*** Opening Source material ***
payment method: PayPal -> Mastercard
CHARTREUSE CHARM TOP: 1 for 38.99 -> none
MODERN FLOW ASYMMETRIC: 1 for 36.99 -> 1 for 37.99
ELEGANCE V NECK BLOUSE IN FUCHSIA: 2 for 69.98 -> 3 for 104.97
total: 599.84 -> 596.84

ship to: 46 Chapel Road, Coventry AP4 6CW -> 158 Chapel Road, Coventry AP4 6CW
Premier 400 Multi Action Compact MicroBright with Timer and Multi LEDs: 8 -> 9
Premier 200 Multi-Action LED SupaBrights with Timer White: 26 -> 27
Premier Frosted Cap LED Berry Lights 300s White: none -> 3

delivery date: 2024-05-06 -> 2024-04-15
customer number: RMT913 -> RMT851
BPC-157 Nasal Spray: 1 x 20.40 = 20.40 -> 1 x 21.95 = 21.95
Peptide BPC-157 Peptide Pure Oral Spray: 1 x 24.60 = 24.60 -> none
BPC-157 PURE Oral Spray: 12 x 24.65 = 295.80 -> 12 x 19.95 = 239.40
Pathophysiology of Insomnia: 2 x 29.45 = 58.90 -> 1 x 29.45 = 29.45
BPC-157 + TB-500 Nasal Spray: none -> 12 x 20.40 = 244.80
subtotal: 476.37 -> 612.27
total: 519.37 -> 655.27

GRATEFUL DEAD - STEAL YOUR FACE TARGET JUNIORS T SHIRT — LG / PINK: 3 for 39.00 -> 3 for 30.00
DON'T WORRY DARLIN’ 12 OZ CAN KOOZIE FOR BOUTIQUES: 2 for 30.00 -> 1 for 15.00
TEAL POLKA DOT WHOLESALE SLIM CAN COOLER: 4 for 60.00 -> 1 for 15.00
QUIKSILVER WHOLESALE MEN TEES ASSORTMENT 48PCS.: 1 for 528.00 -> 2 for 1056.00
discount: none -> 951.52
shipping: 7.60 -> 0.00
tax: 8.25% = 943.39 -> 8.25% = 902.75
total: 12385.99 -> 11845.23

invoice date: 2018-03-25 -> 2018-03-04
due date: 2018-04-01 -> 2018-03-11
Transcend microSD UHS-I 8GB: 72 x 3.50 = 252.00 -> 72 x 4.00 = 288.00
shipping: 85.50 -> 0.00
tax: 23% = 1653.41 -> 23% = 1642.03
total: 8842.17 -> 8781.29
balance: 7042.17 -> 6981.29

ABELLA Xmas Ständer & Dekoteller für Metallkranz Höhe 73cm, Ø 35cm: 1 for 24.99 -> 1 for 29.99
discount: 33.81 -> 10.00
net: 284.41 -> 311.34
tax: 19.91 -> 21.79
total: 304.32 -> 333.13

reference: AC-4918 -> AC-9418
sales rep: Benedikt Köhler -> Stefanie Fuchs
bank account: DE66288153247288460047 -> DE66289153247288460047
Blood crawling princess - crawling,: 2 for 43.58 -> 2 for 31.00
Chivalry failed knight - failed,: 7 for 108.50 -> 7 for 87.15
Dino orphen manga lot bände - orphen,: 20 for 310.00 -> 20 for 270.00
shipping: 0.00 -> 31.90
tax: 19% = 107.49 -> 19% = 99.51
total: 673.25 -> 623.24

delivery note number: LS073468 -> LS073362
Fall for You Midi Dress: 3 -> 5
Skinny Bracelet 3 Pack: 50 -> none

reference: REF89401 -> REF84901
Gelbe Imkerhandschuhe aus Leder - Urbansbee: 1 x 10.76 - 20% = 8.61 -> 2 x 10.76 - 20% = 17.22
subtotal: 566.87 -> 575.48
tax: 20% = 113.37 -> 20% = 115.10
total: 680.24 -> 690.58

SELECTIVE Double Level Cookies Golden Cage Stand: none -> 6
*** Closing Source material ***
Task prompt ▸
Every line holding the string "Premier" should be copied here, so please find those lines in the data.

Answer space ▸
Premier 400 Multi Action Compact MicroBright with Timer and Multi LEDs: 8 -> 9
Premier 200 Multi-Action LED SupaBrights with Timer White: 26 -> 27
Premier Frosted Cap LED Berry Lights 300s White: none -> 3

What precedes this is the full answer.